## Exercise requirements
Return all lines of the listing below that carry the word "Multidev".
** Opening Available records block **
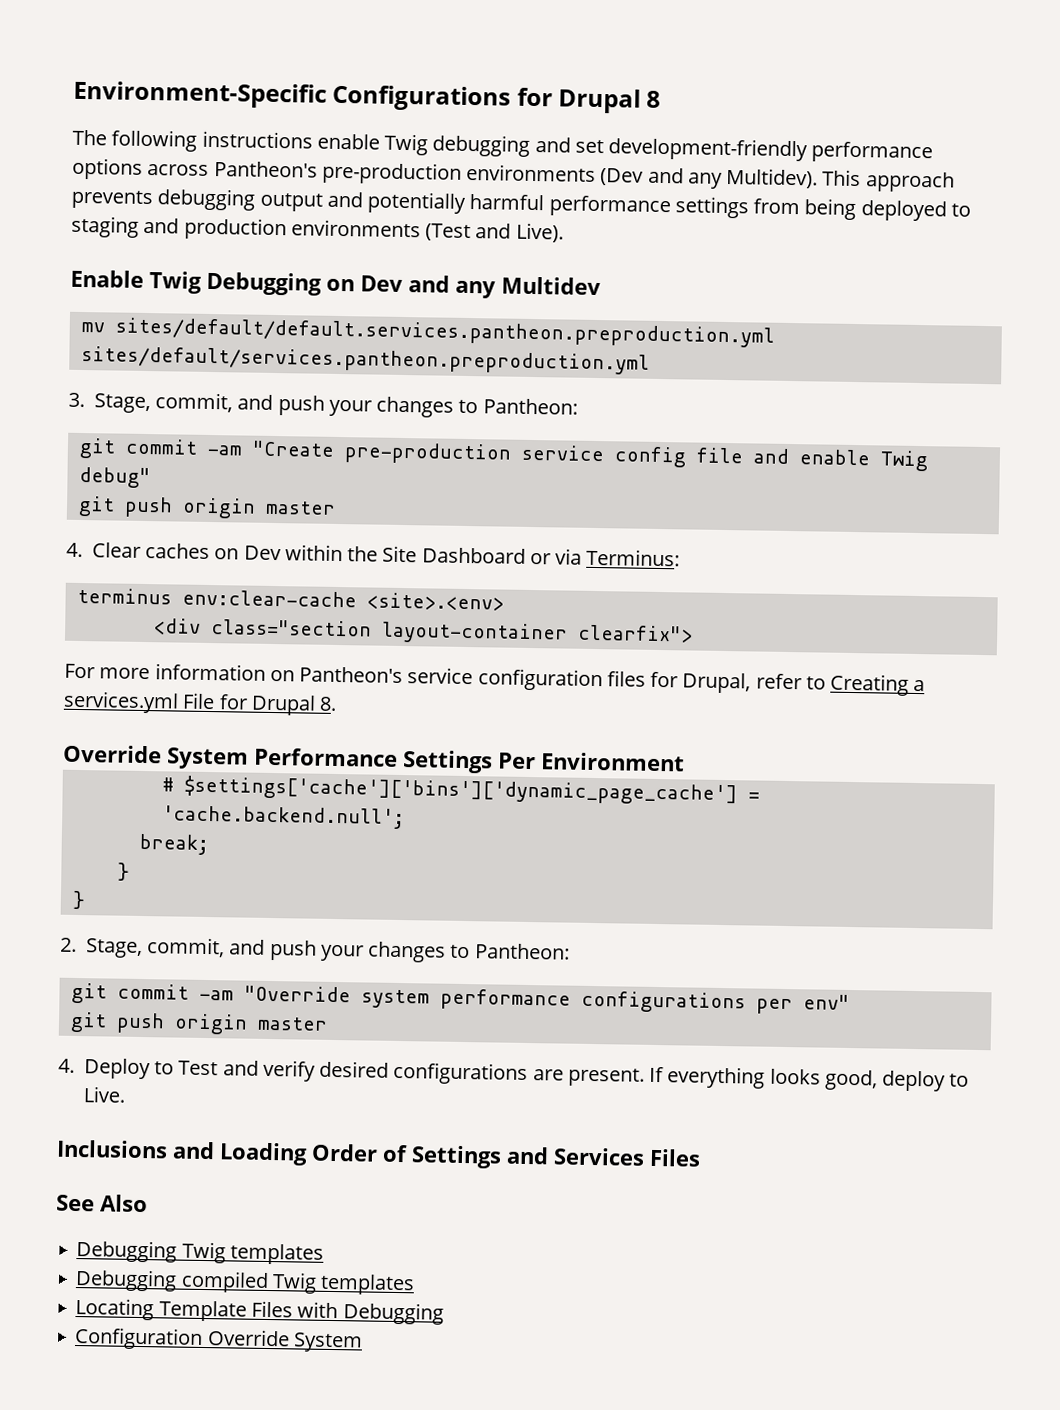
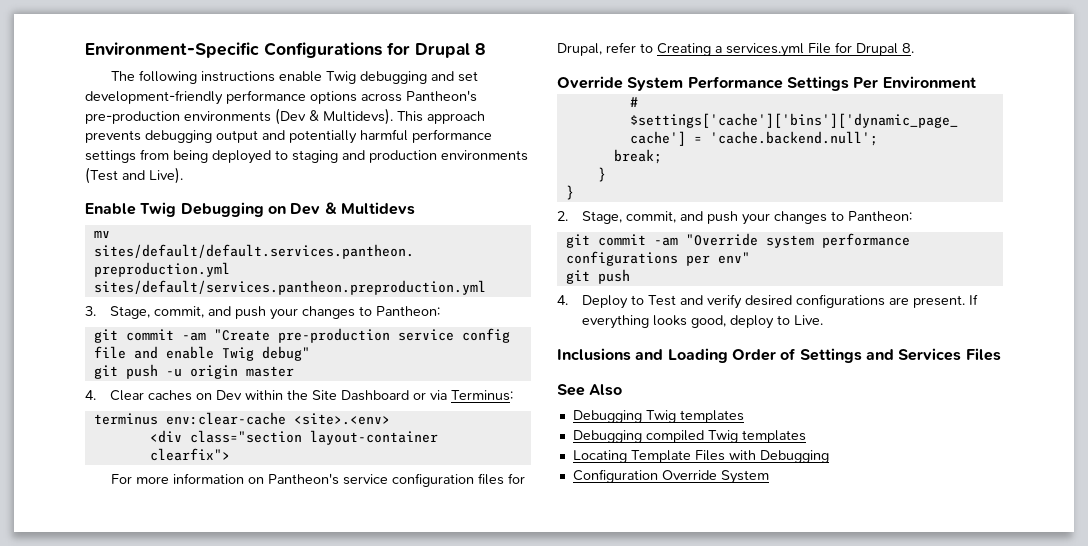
[647,167,819,189] and any Multidev). -> [309,108,393,125] & Multidevs).
[408,275,601,299] and any Multidev -> [324,202,415,215] & Multidevs
(173, 507) none -> [165,368,182,377] -u
[173,1013,328,1035] origin master -> (630, 276) none

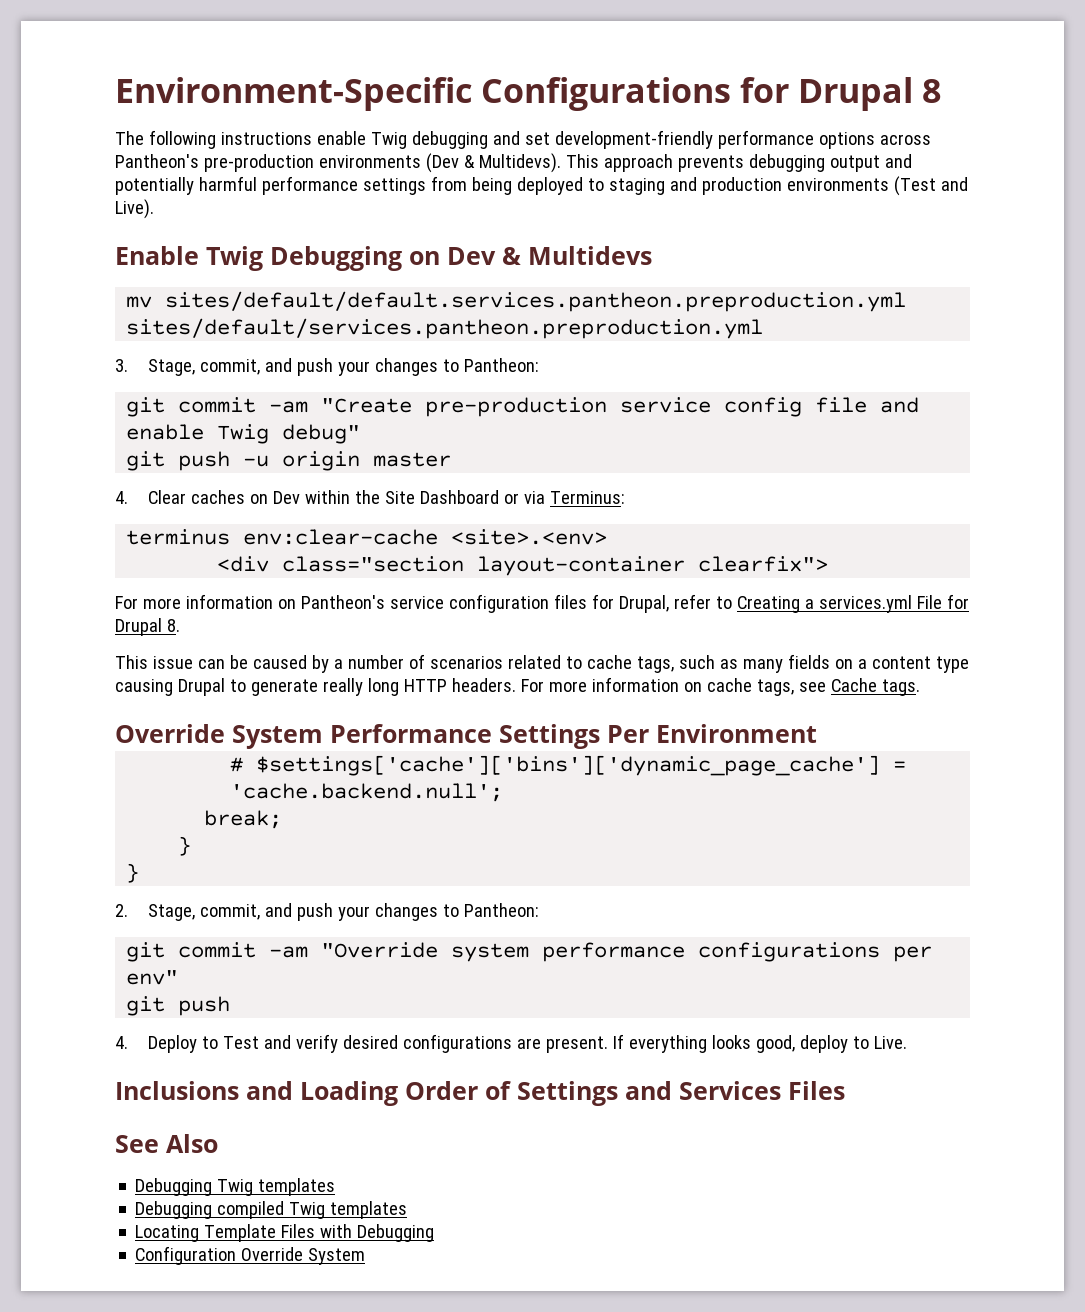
(914, 48) none -> [115,654,969,673] [115,677,920,696] // This issue can be caused by a number of scenarios related to cache tags, such as many fields on a content type causing Drupal to generate really long HTTP headers. For more information on cache tags, see Cache tags.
** Closing Available records block **
## Solution to this task
[647,167,819,189] and any Multidev). -> [309,108,393,125] & Multidevs).
[408,275,601,299] and any Multidev -> [324,202,415,215] & Multidevs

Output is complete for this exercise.